Teepookana

  • Tee Poo Kana on the Huon 2009
  • piners_punt_lines
  • Tee Poo Kana stern
  • President and Presidents boatman
  • Tee Poo Kana on its launching day

Teepookana is a replica of a traditional Tasmanian Piners' Punt. These punts were used by timber harvesters to carry goods and people up Tasmania's rocky rivers, in search of Huon and King Billy pines.

Tee Poo Kana's lines

The Wooden Boat Guild of Tasmania Inc. was formed in 1994 with a charter to promote and preserve Tasmania’s wooden boat heritage, demonstrate and re-invigorate the traditional methods and skills of wooden boat building.

It was agreed that the members of the Guild build a wooden boat that would fulfil part of their charter.

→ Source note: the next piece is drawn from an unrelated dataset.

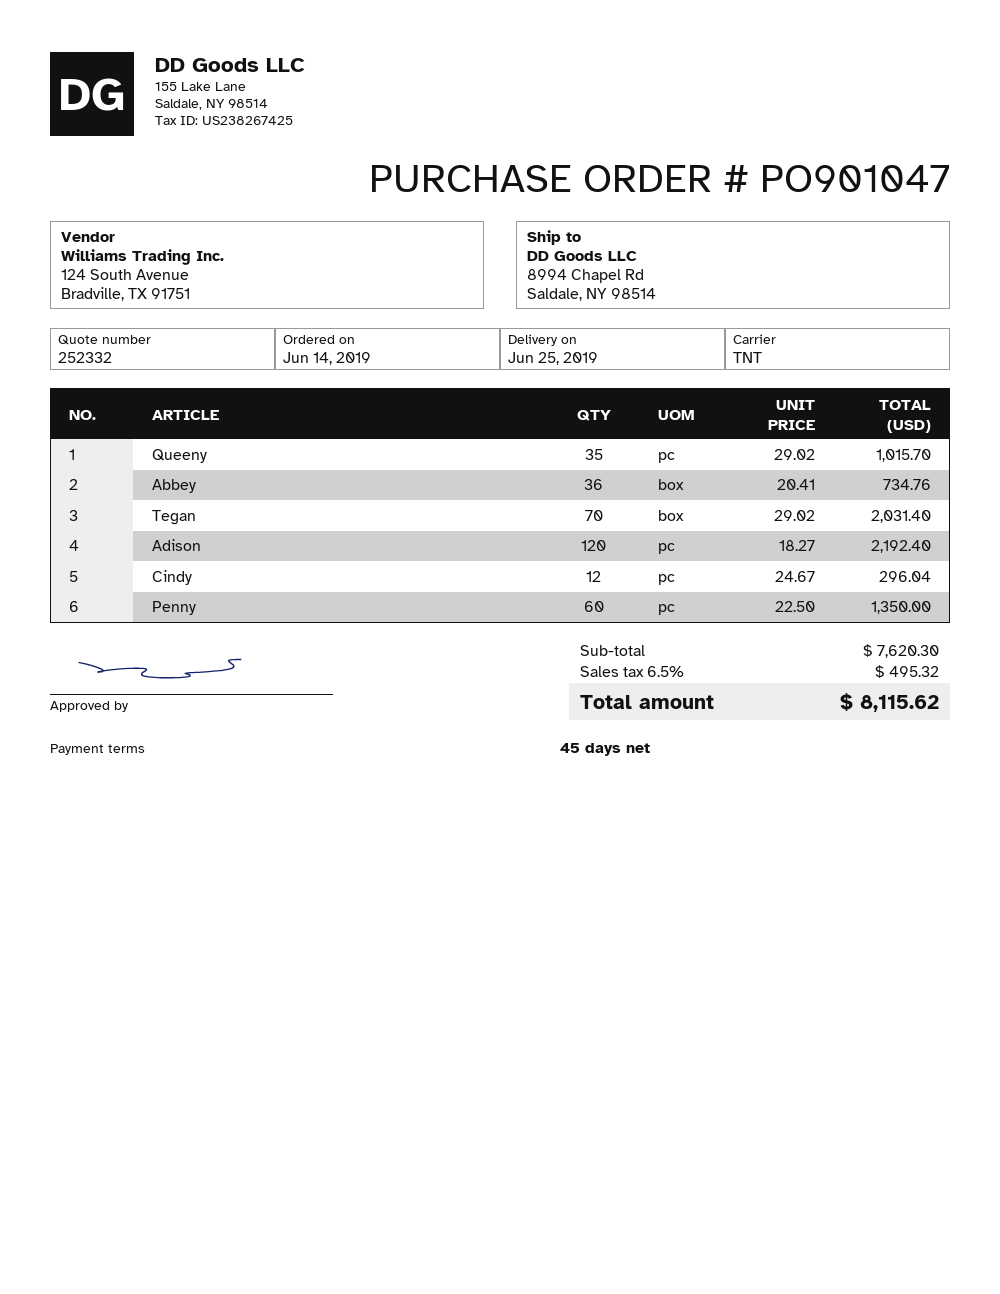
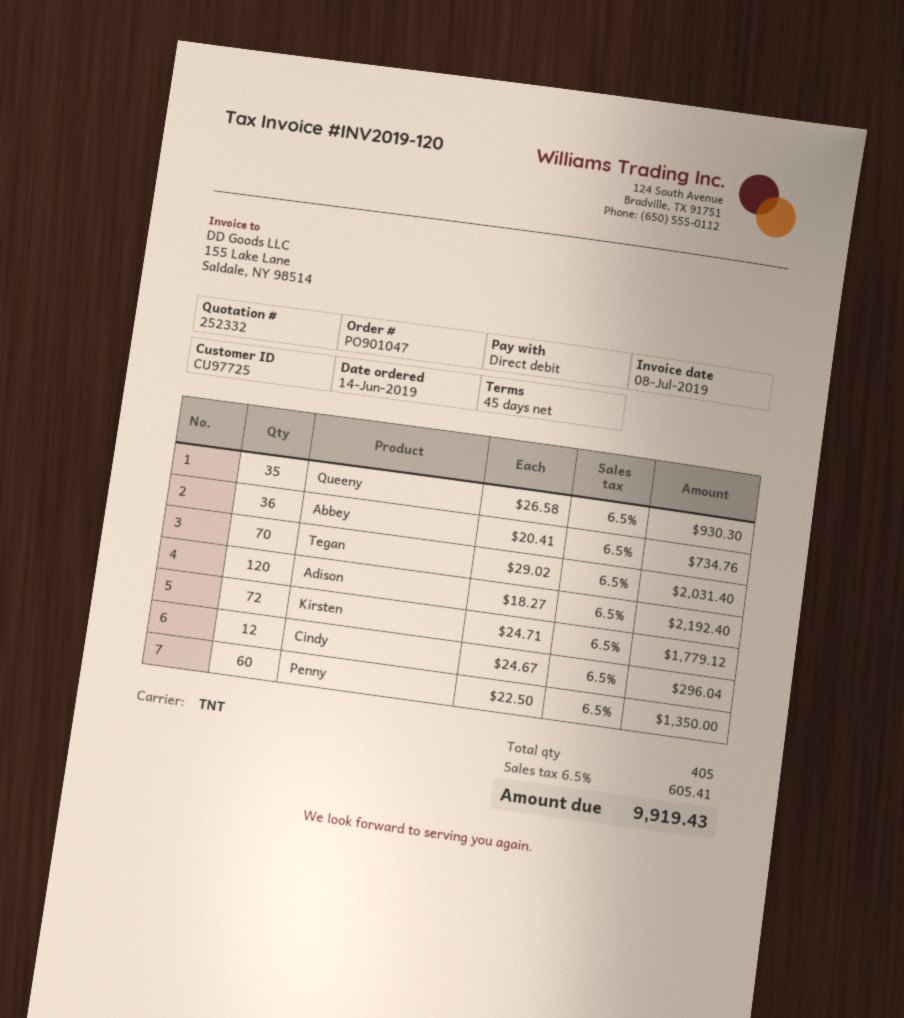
Queeny: 35 x 29.02 = 1015.70 -> 35 x 26.58 = 930.30
Kirsten: none -> 72 x 24.71 = 1779.12
tax: 6.5% = 495.32 -> 6.5% = 605.41
total: 8115.62 -> 9919.43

Adrian Dean, who had built a 16 foot Piners' Punt from the lines he had taken off an original Piners' Punt was approached by the Guild for a set of plans. It was suggested that a 14 foot version would be more practical for the Guild members to build. Adrian produced and donated the plan for a 14 foot Piners' Punt from his original plan.

Construction commenced at Adrian’s home in Margate where he and Graeme Hunt did the lofting. The hardback with frames (for the boat to be built upright) was set up at Ian Johnson’s at Tinderbox, where Guild members fitted the keel garboards and lower planks.

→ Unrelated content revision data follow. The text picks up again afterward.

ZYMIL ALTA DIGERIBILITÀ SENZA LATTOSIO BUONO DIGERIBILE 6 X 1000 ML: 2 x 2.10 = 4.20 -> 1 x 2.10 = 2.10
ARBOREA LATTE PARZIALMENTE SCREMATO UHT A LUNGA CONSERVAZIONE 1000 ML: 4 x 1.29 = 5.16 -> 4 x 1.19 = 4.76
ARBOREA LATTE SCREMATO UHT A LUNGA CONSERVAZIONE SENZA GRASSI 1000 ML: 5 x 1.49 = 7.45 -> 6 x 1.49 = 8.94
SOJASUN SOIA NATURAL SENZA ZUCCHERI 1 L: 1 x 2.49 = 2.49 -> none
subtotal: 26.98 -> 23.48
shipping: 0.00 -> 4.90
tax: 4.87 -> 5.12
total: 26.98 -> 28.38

The next and last move was to Eric Bound’s workshop at Moonah, where for the next five years, Guild members worked on her one Saturday a month.

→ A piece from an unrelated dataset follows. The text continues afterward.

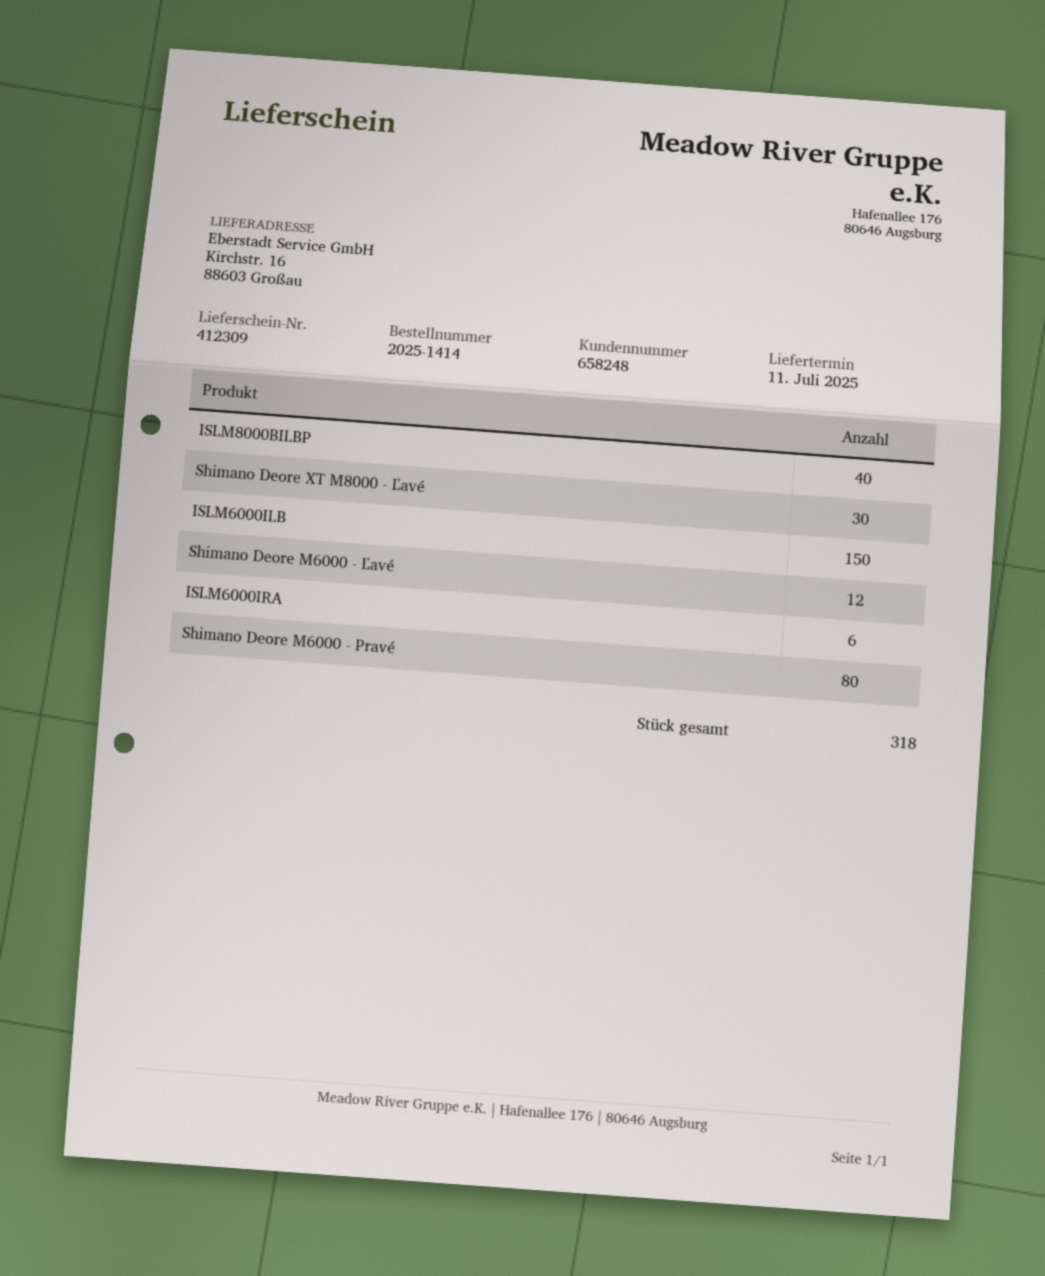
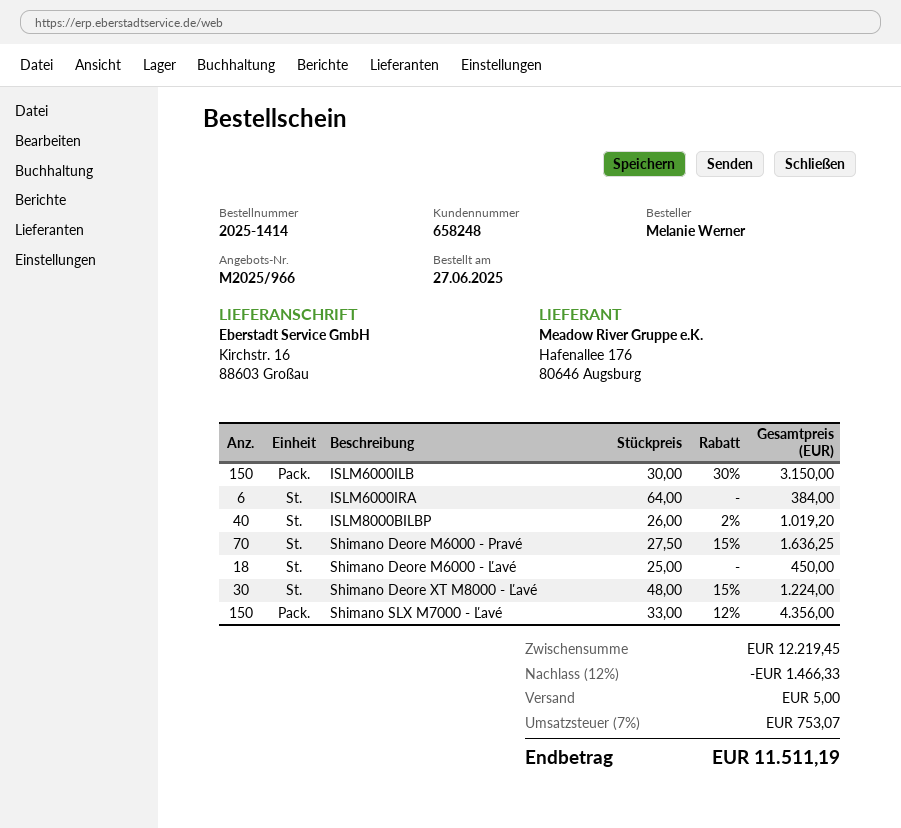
Shimano Deore M6000 - Ľavé: 12 -> 18
Shimano Deore M6000 - Pravé: 80 -> 70
Shimano SLX M7000 - Ľavé: none -> 150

The timbers used in her construction are:

  • King Billy: planks, thwarts, sole planks and bow deck
  • Huon Pine: ribs and stringers
  • Celery Top Pine: rubbing strakes, bow and stern transoms and floors
  • She-oak: grown knees
  • Blue Gum: keel

Some of the members who worked on the punt: Bruce Andrews, Eric Bound, Phil Clark, Adrian Dean, Grahame Dudgeon, Bill Foster, Graeme Hunt, Roy Innes, Ian Johnson, Frank Lazenby, Ainesley Smith and Millard Ziegler.

She was finished in time to be launched at the 1998 Wooden Boat Festival.

A competition was held within the Guild to name her and Grahame Dudgeon won, with the rather appropriate name “Teepookana” after the Pine logger’s camp on the West Coast King River.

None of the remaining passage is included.